# apache, mysql... - bezpieczenstwo serwera

## soban_

Jako ze nie raz widzialem na tym forum ludzi, ktorzy zajmuja sie serwerowaniem stron internetowych - chcialem sie spytac, jak ustawiaja apache? Co polecanie ustawic  i w jaki sposob, aby uniknac lub utrudnic przykrych sytulacji zwiazanych z wlamaniem do systemu. Tak samo sie tyczy to mysql itp, czy mozecie cos polecic do poczytania pod tym katem? Chcialbym tez zapoznac sie bardziej z iptables (tutaj bym prosil tez o linki) - z ktorych uczyliscie sie konfigurowac serwer.
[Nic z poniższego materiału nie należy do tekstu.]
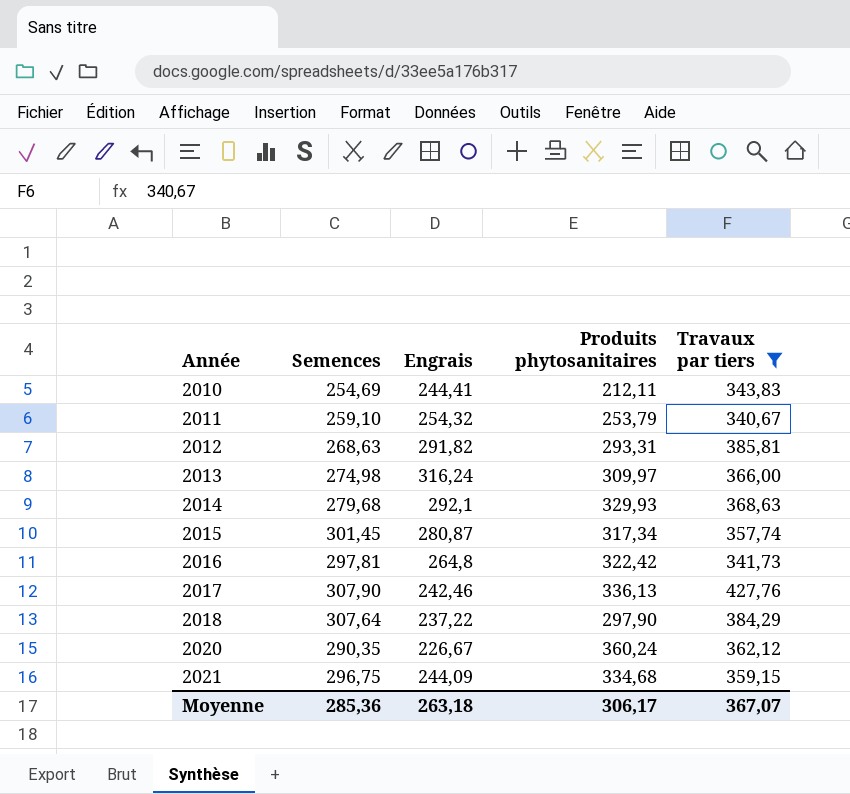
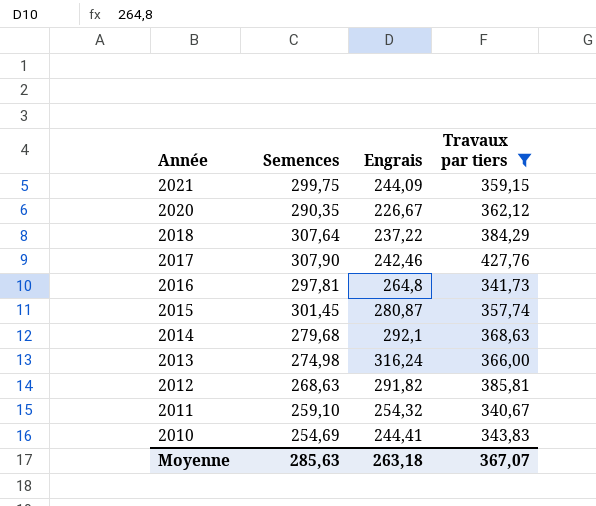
row order: Année ascending -> Année descending
column Produits phytosanitaires | position: 4 -> none
2021 | Semences: 296,75 -> 299,75
Moyenne | Semences: 285,36 -> 285,63

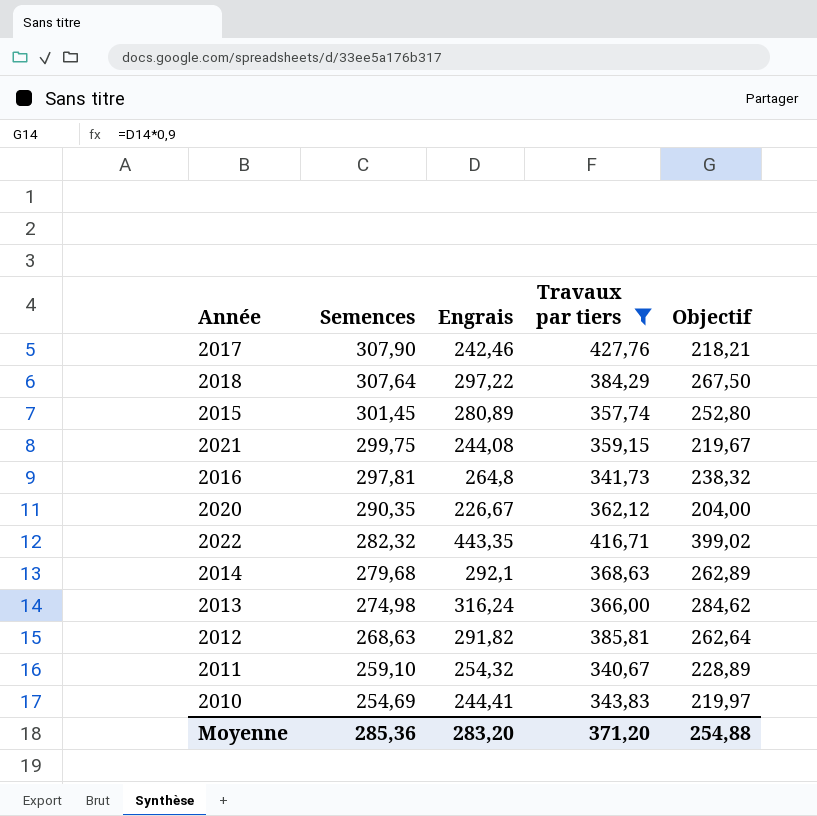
row order: Année descending -> Semences descending
column Objectif | formula: none -> [Engrais] * 0,9
2018 | Engrais: 237,22 -> 297,22
2015 | Engrais: 280,87 -> 280,89
2021 | Engrais: 244,09 -> 244,08
row 2022: none -> 282,32 | 443,35 | 416,71 | 399,02
Moyenne | Semences: 285,63 -> 285,36
Moyenne | Engrais: 263,18 -> 283,20
Moyenne | Travaux par tiers: 367,07 -> 371,20

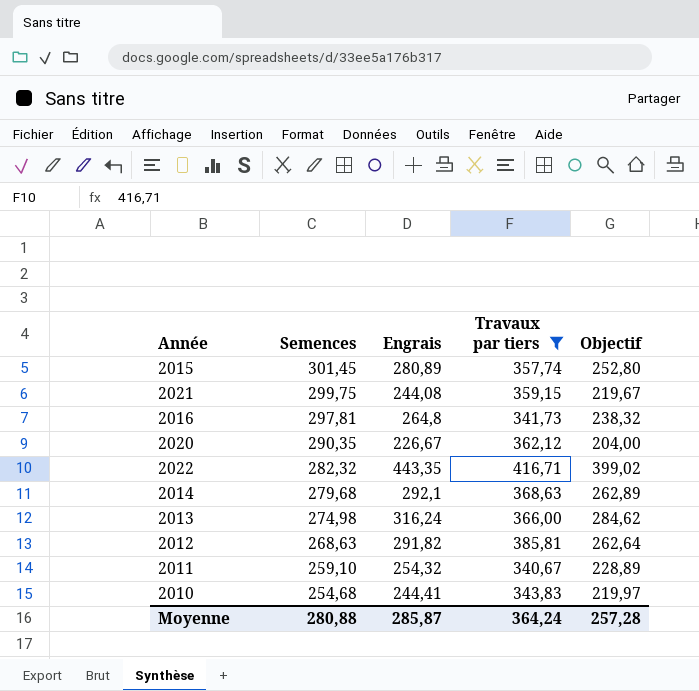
row 2017: 307,90 | 242,46 | 427,76 | 218,21 -> none
row 2018: 307,64 | 297,22 | 384,29 | 267,50 -> none
2010 | Semences: 254,69 -> 254,68
Moyenne | Semences: 285,36 -> 280,88
Moyenne | Engrais: 283,20 -> 285,87
Moyenne | Travaux par tiers: 371,20 -> 364,24
Moyenne | Objectif: 254,88 -> 257,28

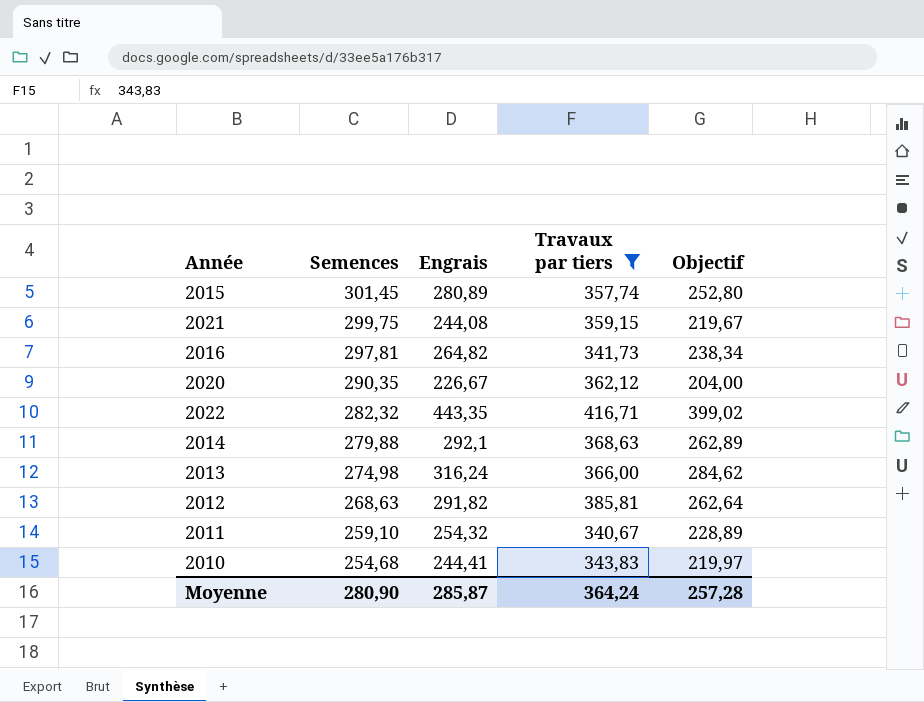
2016 | Engrais: 264,8 -> 264,82
2016 | Objectif: 238,32 -> 238,34
2014 | Semences: 279,68 -> 279,88
Moyenne | Semences: 280,88 -> 280,90

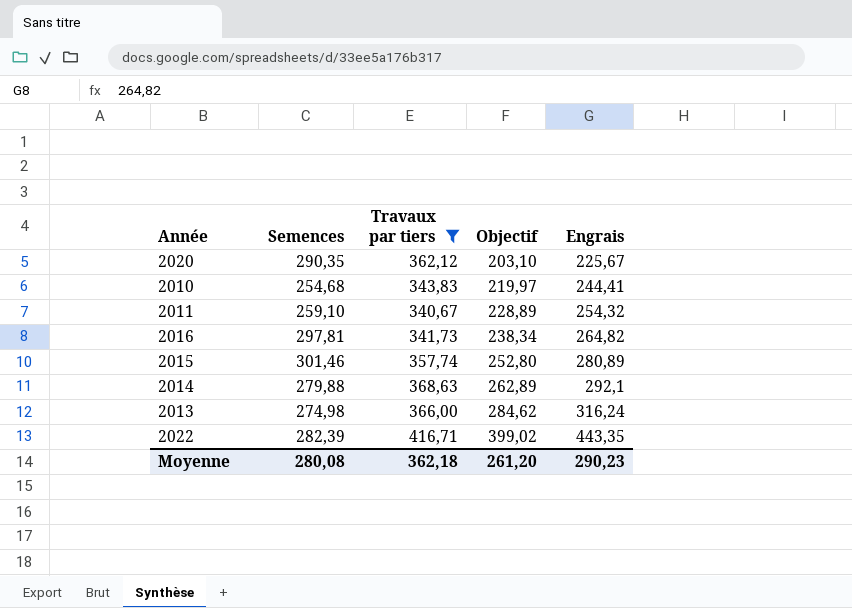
row order: Semences descending -> Objectif ascending
column Engrais | position: 3 -> 5
row 2021: 299,75 | 244,08 | 359,15 | 219,67 -> none
row 2012: 268,63 | 291,82 | 385,81 | 262,64 -> none
2020 | Objectif: 204,00 -> 203,10
2020 | Engrais: 226,67 -> 225,67
2015 | Semences: 301,45 -> 301,46
2022 | Semences: 282,32 -> 282,39
Moyenne | Semences: 280,90 -> 280,08
Moyenne | Travaux par tiers: 364,24 -> 362,18
Moyenne | Objectif: 257,28 -> 261,20
Moyenne | Engrais: 285,87 -> 290,23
Wszystkie wypowiedzi zwiazane z serwerem, oraz zachowaniem bezpieczenstwa sa mile widziane - jednak chcialbym sie skupic na apache. Jesli posiadacie przyklady wlaman z zycia wzietych i czego nie nalezy robic, to tez bym prosil o jakis opis. Opisanie roznych uslug tez jest mile widziane, wlaczajac w to tez sztuczki zwiazane ze skanowaniem portow nmap'em itp.

Oczywiscie nie mowie o zrobieniu jakies fortecy, tylko chcialbym sie dowiedziec - czego nie nalezy robic.

----------

## Kurt Steiner

Moved from Instalacja i sprzęt to Polish OTW.

----------

## Jacekalex

Mod-security2 do apacha, mod evasiwe i czasem rewrite też apache, suhoshin do php, , kontrola dostępu jest dostępna w apachu w modułach auth*, czasami snort, w firewallu limit i connlimit, czasami geoip z xtables-addons.

Temat rzeka.

A w mysql uprawniena, i nie wystawiać portu serwera na świat bez potrzeby.

Do tego chrooty/jaile - grsecurity i pax też nie zawadzi, a wręcz przeciwnie.

http://www.gentoo.org/doc/pl/security/security-handbook.xml?part=1&chap=10&style=printable

I jak najmiej usług działających z uprawnieniami roota. (dotyczy głównie serwera ftp, pop3/imap, inet.d/xinetd).

Przy dostępie do paneli administracyjnych szyfrowanie....

I to chyba wszystko.

----------

## soban_

Dzieki @Jacekalex, moge jeszcze polecic tego linka http://www.gentoo.org/doc/pl/security/security-handbook.xml . Chcialem zaczepic jeszcze jedna sprawe https://forums.gentoo.org/viewtopic-p-6397186.html#6397186 - wydzielilem do tego odzielny temat.

----------

## SlashBeast

Co za chaos, piszesz bez akapitow, masakra, anyway, to temat o apache i mysql, nie o sieciach wifi. Zacznijcie nowy temat badz poproscie moderatora o wydzielenie ostatnich postow do nowego tematu.

----------

## soban_

 *soban_ wrote:*   

> Wszystkie wypowiedzi zwiazane z serwerem, oraz zachowaniem bezpieczenstwa sa mile widziane

 Serwer chyba moze robic za wifi domowe? No ale ok, poprawie i zrobie z tego nowy temat.

----------